Jump to content

Connect SuperML | Leeroopedia MCP: Equip your AI agents with best practices, code verification, and debugging knowledge. Powered by Leeroo — building Organizational Superintelligence. Contact us at founders@leeroo.com.

Implementation:Ggml org Ggml Cpu x86 cpu feats

From Leeroopedia


Metadata

Field Value
Page Type Implementation (Architecture-Specific SIMD)
Knowledge Sources GGML
Domains ML_Infrastructure, CPU_Feature_Detection, SIMD_Optimization
Last Updated 2025-05-15 12:00 GMT

Overview

Runtime x86-64 CPU feature detection via CPUID and compatibility scoring for dynamic backend selection on Intel and AMD processors.

Description

arch/x86/cpu-feats.cpp provides the most detailed CPU feature detection in the GGML codebase, enabling fine-grained runtime selection among x86 backend variants spanning from basic SSE to AVX-512 and AMX acceleration.

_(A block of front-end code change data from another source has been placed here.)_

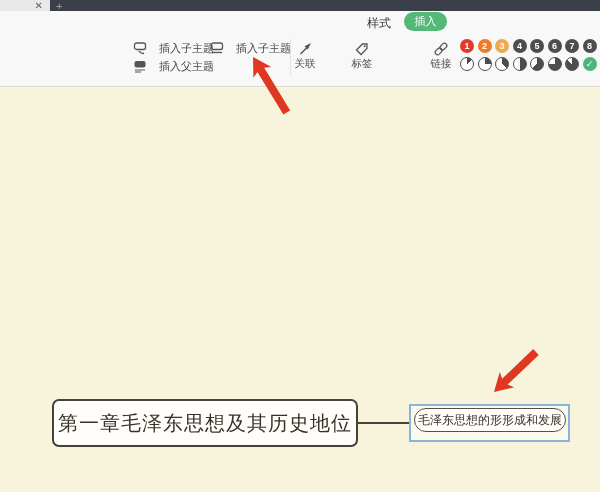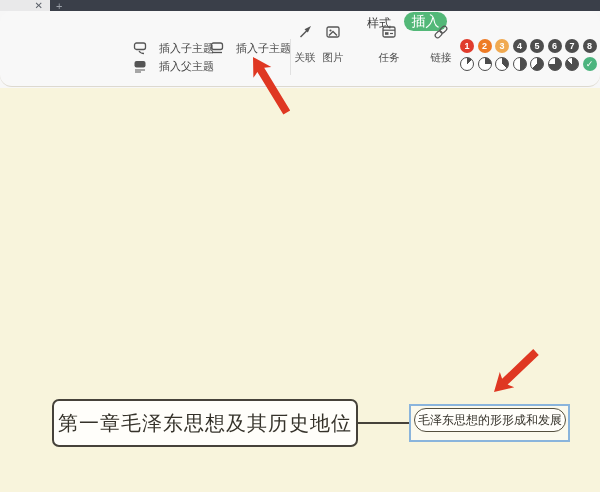--- a/index.html
+++ b/index.html
@@ -7,29 +7,29 @@
   body { font-family:"Liberation Sans","DejaVu Sans",sans-serif; position:relative; overflow:hidden; background:#f7f7f7; }
   .page { position:absolute; inset:0; width:600px; height:492px; }
 
   
   .tabbar { position:absolute; left:0; top:0; width:600px; height:11px; background:#3a3f49; }
   .tab { position:absolute; left:0; top:0; width:50px; height:11px; background:#e9e9ea; display:flex; align-items:center; justify-content:flex-end; padding-right:7px; }
   .tab-close { font-size:10px; line-height:10px; color:#5a5f68; cursor:pointer; }
   .tab-new { position:absolute; left:56px; top:0; height:11px; display:flex; align-items:center; color:#9aa0a8; font-size:11px; line-height:10px; cursor:pointer; }
 
   
-  .toolbar { position:absolute; left:0; top:11px; width:600px; height:76px; background:#f8f8f8; border-bottom:1px solid #ddd9cf;border-radius:12px; }
+  .toolbar { position:absolute; left:0; top:11px; width:600px; height:76px; background:#f8f8f8; border-bottom:1px solid #ddd9cf; }
   .style-label { position:absolute; left:367px; top:4px; font-size:12px; color:#3c3c3c; }
-  .insert-pill { position:absolute; left:404px; top:1px; width:43px; height:19px; border-radius:10px; background:#53b878; color:#fff; font-size:14px; display:flex; align-items:center; justify-content:center; cursor:pointer; }
+  .insert-pill { position:absolute; left:404px; top:1px; width:43px; height:19px; border-radius:10px; background:#53b878; color:#fff; font-size:11px; display:flex; align-items:center; justify-content:center; cursor:pointer; }
 
   .ins-btn { position:absolute; height:14px; display:flex; align-items:center; gap:12px; font-size:11px; color:#474747; cursor:pointer; white-space:nowrap; }
   .ins-btn svg { flex:0 0 auto; }
   .vsep { position:absolute; width:1px; background:#e1e1e1; }
 
-  .tool { position:absolute; width:30px; top:12px; height:42px; display:flex; flex-direction:column; align-items:center; justify-content:space-between; cursor:pointer; }
+  .tool { position:absolute; width:30px; top:29px; height:42px; display:flex; flex-direction:column; align-items:center; justify-content:flex-start; cursor:pointer; }
   .tool .glyph { height:17px; display:flex; align-items:center; justify-content:center; }
   .tool .tlabel { font-size:10.5px; color:#4f4f4f; white-space:nowrap; }
 
   .marker-row { position:absolute; display:flex; gap:3.5px; }
   .ncircle { width:14px; height:14px; border-radius:50%; color:#fff; font-size:9px; font-weight:bold; display:flex; align-items:center; justify-content:center; cursor:pointer; }
   .pie { width:14px; height:14px; border-radius:50%; border:1.5px solid #4d4d4d; cursor:pointer; }
   .done { width:14px; height:14px; border-radius:50%; background:#4cb47e; color:#fff; font-size:9px; font-weight:bold; display:flex; align-items:center; justify-content:center; cursor:pointer; }
 
   
   .canvas { position:absolute; left:0; top:88px; width:600px; height:404px; background:#f8f4dc;padding-left:15px; }
@@ -82,40 +82,28 @@
 
     <div class="tool" style="left:290px;">
       <span class="glyph">
           <svg width="16" height="16" viewBox="0 0 16 16">
             <path d="M3.5 13 L11 5.5" stroke="#555" stroke-width="1.5" fill="none"></path>
             <polygon points="14,2 7.5,5.2 10.8,8.5" fill="#555"></polygon>
           </svg>
         </span>
       <span class="tlabel">关联</span>
     </div>
-    <div class="tool" style="left:318px;">
+    <div class="tool" style="left:347px;">
       <span class="glyph">
           <svg width="16" height="16" viewBox="0 0 16 16">
-            <rect x="2" y="3" width="12" height="10" rx="1.5" fill="none" stroke="#555" stroke-width="1.3"></rect>
-            <circle cx="5.5" cy="6.5" r="1.1" fill="#555"></circle>
-            <path d="M4 11.5 L8 7.5 L12 11.5" fill="none" stroke="#555" stroke-width="1.3"></path>
+            <path d="M2.5 9 L8.5 3 L13 3 L13 7.5 L7 13.5 Z" fill="none" stroke="#555" stroke-width="1.3"></path>
+            <circle cx="10.7" cy="5.3" r="1" fill="#555"></circle>
           </svg>
         </span>
-      <span class="tlabel">图片</span>
-    </div>
-    <div class="tool" style="left:374px;">
-      <span class="glyph">
-          <svg width="16" height="16" viewBox="0 0 16 16">
-            <rect x="2" y="3" width="12" height="10" rx="1.5" fill="none" stroke="#555" stroke-width="1.3"></rect>
-            <path d="M2 6.2 H14" stroke="#555" stroke-width="1.2"></path>
-            <rect x="4" y="8.2" width="3.5" height="2.6" fill="#555"></rect>
-            <path d="M9 9.5 H12" stroke="#555" stroke-width="1.2"></path>
-          </svg>
-        </span>
-      <span class="tlabel">任务</span>
+      <span class="tlabel">标签</span>
     </div>
     <div class="tool" style="left:401px;margin-left:25px;">
       <span class="glyph">
           <svg width="16" height="16" viewBox="0 0 16 16">
             <g transform="rotate(-45 8 8)">
               <rect x="0.8" y="5.6" width="7.6" height="4.8" rx="2.4" fill="none" stroke="#555" stroke-width="1.2"></rect>
               <rect x="7.6" y="5.6" width="7.6" height="4.8" rx="2.4" fill="none" stroke="#555" stroke-width="1.2"></rect>
             </g>
           </svg>
         </span>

The file defines a cpuid_x86 struct that executes CPUID instructions to populate bitset fields for a comprehensive set of x86 ISA extensions:

SSE family: SSE, SSE2, SSE3, SSSE3, SSE4.1, SSE4.2

AVX family: AVX, AVX2, FMA, F16C, AVX-VNNI

AVX-512 family: AVX512F, AVX512CD, AVX512BW, AVX512VL, AVX512DQ, AVX512PF, AVX512ER, AVX512_VBMI, AVX512_VNNI, AVX512_FP16, AVX512_BF16

AMX family: AMX_TILE, AMX_INT8, AMX_FP16, AMX_BF16

Other: PCLMULQDQ, POPCNT, AES, BMI1, BMI2, LZCNT, RDRAND, RDSEED, SHA, and AMD-specific extensions (SSE4a, XOP, TBM, ABM, 3DNow!)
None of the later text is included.